Invasion Biology: Critique of a Pseudoscience

By David Theodoropoulos

Avvar Books, Blythe CA. 2003.

237+xiv pp. Paper. $14.50

One of my favorite ways of setting off small explosions is to tell a group of gardeners that I have no dislike of invasive plants. Since the polarization over the natives-versus-exotics issue is fierce, the discussion quickly heats up. But lately I've noticed some thinning of the ranks of the natives-only army, and the debate has grown much more nuanced and sophisticated. Many people still cling to the simplistic battle cry of "natives good, exotics bad" that was once almost the only view to be heard—or to get funding. But the murmurs of a few questioning voices have now grown to a full-scale argument, with a growing body of data on the "don't blame exotics" side.

David Theodoropoulos, a conservationist and founder of an excellent resource for seeds of multi-functional plants, J.L. Hudson Seedsman, has waded into the battle with an arsenal of scholarship. His book, Invasion Biology: Critique of a Pseudoscience, ranges beyond an examination of invasive-plant science (more properly, the lack it) and also explores the psychological, political, and cultural reasons behind our eagerness to hate certain species.

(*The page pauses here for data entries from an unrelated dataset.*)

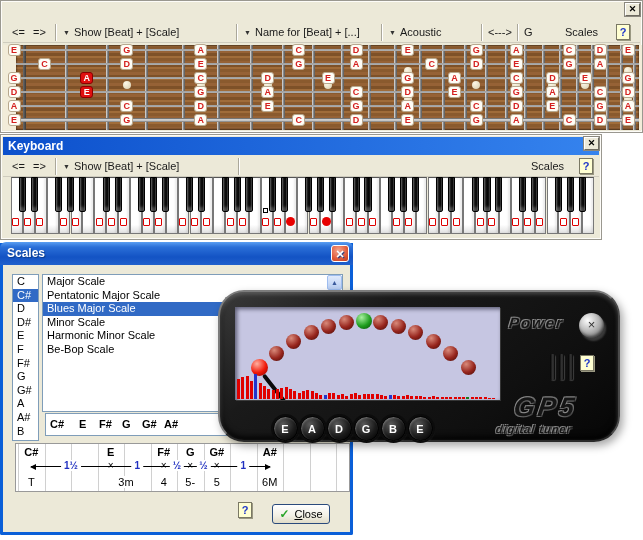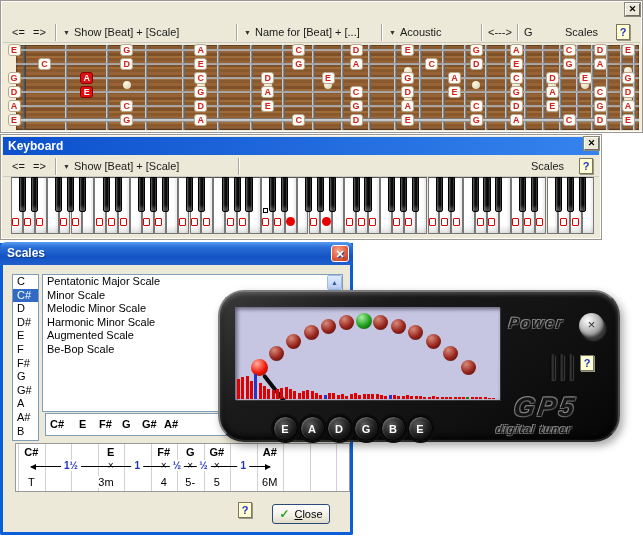--- a/index.html
+++ b/index.html
@@ -369,6 +369,7 @@
     </div>
   <div class="listbox" id="scalelist" style="left:39px;top:31px;width:301px;height:138px;">
 
+  <div class="li" style="width: 284px;">Major Scale</div>
       <div class="li" style="width: 284px;">Pentatonic Major Scale</div>
       <div class="li" style="width: 284px;">Minor Scale</div>
       <div class="li" style="width: 284px;">Melodic Minor Scale</div>

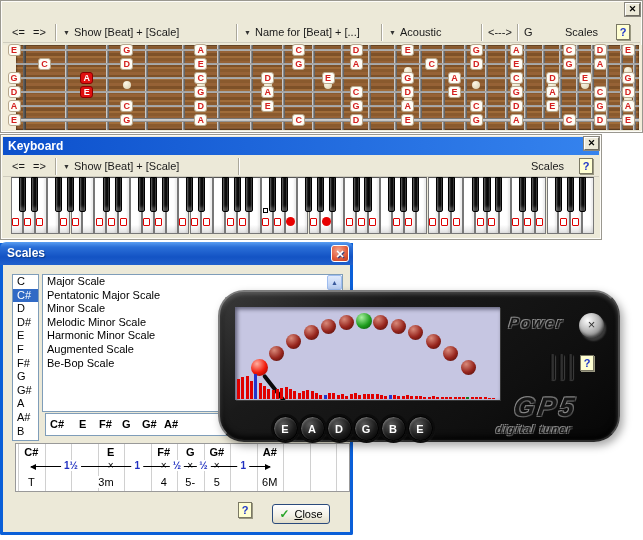--- a/index.html
+++ b/index.html
@@ -371,6 +371,7 @@
 
   <div class="li" style="width: 284px;">Major Scale</div>
       <div class="li" style="width: 284px;">Pentatonic Major Scale</div>
+      <div class="li sel" style="width: 284px;">Blues Major Scale</div>
       <div class="li" style="width: 284px;">Minor Scale</div>
       <div class="li" style="width: 284px;">Melodic Minor Scale</div>
       <div class="li" style="width: 284px;">Harmonic Minor Scale</div>

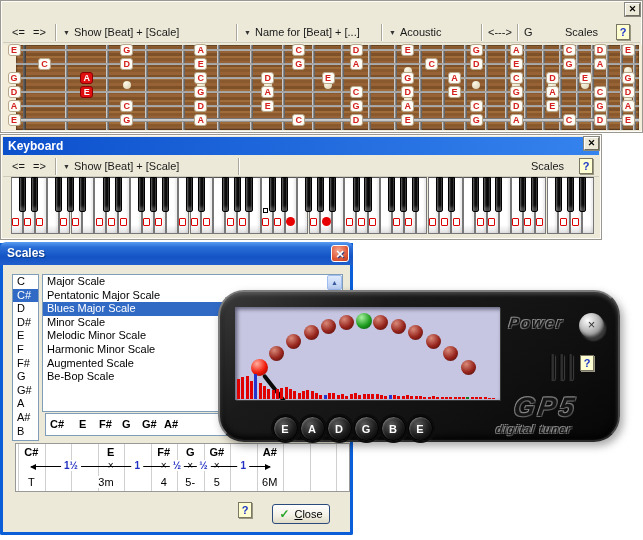--- a/index.html
+++ b/index.html
@@ -373,7 +373,6 @@
       <div class="li" style="width: 284px;">Pentatonic Major Scale</div>
       <div class="li sel" style="width: 284px;">Blues Major Scale</div>
       <div class="li" style="width: 284px;">Minor Scale</div>
-      <div class="li" style="width: 284px;">Melodic Minor Scale</div>
       <div class="li" style="width: 284px;">Harmonic Minor Scale</div>
       <div class="li" style="width: 284px;">Augmented Scale</div>
       <div class="li" style="width: 284px;">Be-Bop Scale</div>

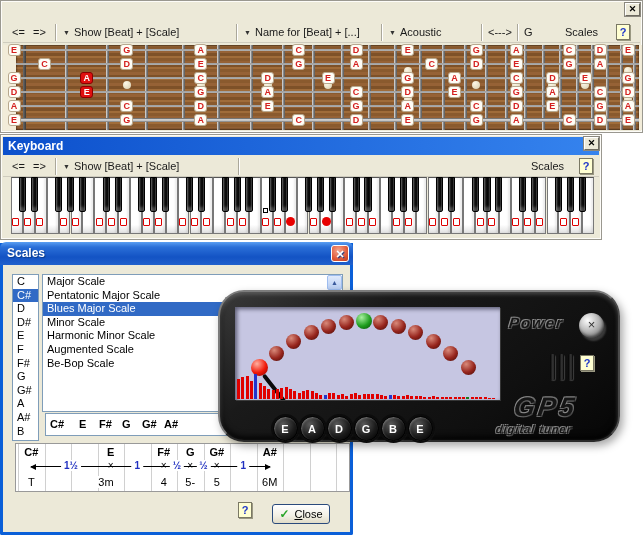--- a/index.html
+++ b/index.html
@@ -374,7 +374,6 @@
       <div class="li sel" style="width: 284px;">Blues Major Scale</div>
       <div class="li" style="width: 284px;">Minor Scale</div>
       <div class="li" style="width: 284px;">Harmonic Minor Scale</div>
-      <div class="li" style="width: 284px;">Augmented Scale</div>
       <div class="li" style="width: 284px;">Be-Bop Scale</div>
       <div class="sbup">▲</div>
     </div>

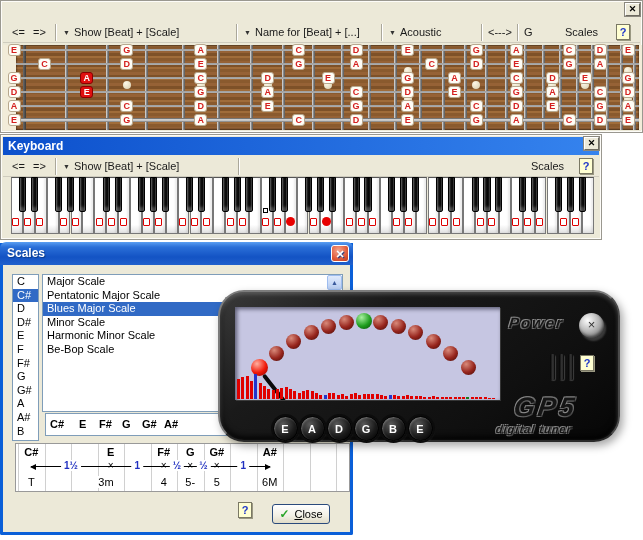--- a/index.html
+++ b/index.html
@@ -405,7 +405,7 @@
       <div class="dnote" style="left: 15.25px;">C#</div>
       <div class="ddeg" style="left: 15.25px;">T</div>
       <div class="dnote" style="left: 94.75px;">E</div>
-      <div class="ddeg" style="left: 90px;">3m</div>
+      <div class="ddeg" style="left: 110px;">3m</div>
       <div class="dx" style="left: 94.75px;">×</div>
       <div class="dint" style="left: 55px;">1½</div>
       <div class="dnote" style="left: 147.75px;">F#</div>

Theodoropoulos opens by reviewing the underpinnings of the anti-exotics movement, or invasion biology—the idea that certain organisms belong in certain places, and others don't. Quickly we see that unlike most scientific reports, papers in even academic journals such as Conservation Biology and Restoration and Management Notes bristle with xenophobic rhetoric: "all [species] should be treated as threats . . . unless proven otherwise." Species are labeled "nefarious," "stealing," "stormtrooper plants," and "intruders" that should be "weeded out" to "prevent their escape." Hardly the language of objective science.

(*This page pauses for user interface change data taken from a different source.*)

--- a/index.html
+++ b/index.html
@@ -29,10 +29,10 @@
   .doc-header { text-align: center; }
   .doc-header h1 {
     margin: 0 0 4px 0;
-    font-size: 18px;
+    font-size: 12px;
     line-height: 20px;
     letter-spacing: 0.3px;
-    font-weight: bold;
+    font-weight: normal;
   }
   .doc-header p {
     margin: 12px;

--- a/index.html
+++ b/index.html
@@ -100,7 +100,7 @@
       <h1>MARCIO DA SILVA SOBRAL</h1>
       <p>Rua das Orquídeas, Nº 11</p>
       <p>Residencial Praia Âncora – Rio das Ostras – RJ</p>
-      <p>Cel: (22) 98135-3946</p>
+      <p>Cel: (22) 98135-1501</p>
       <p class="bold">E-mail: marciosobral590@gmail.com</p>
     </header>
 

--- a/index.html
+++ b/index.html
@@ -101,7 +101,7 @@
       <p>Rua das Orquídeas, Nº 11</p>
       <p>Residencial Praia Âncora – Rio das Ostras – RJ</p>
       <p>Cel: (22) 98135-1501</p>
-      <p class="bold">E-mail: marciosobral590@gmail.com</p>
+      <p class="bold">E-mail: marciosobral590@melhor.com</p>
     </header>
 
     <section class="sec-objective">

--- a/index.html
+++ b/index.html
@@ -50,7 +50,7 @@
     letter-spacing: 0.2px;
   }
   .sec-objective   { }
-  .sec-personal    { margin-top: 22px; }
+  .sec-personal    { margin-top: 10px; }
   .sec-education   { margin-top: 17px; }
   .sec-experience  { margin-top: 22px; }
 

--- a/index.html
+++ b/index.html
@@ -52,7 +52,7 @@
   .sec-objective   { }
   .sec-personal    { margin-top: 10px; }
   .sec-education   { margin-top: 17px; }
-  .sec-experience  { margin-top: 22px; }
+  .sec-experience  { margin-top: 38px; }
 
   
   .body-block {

Good science also requires that definitions and operating terms be rigorous and uniformly applied. Yet invasion biologists have not defined their terms and use them in varying, idiosyncratic senses. The usage of the words native, exotic, diversity, natural community, and other terms slip and slide in Humpty Dumpty fashion: The words mean whatever they want them to mean. What is a native? In the most recent one percent of the Earth's history, figs and breadfruit have grown in Wyoming, and neotropicals in Alaska. Elms and chestnuts thrived in California in the early Pleistocene—just yesterday. But no one calls them native to those places. And many species labeled as native turn out to have arrived a few years before, or a century ago, or 500 years. Native seems to mean simply, "It was here when I got here."

What defines a native's range? Monterey cypress, osage orange, and black locust are being exterminated as exotics only 100 miles from their accepted native habitat. Yet species can naturally extend their range that far in a few years.

And what is diversity? A patch of exotics and one of native plants can both offer equally high diversity, in all of the term's accepted meanings, whether number of species, species turnover, or relative abundance of each species.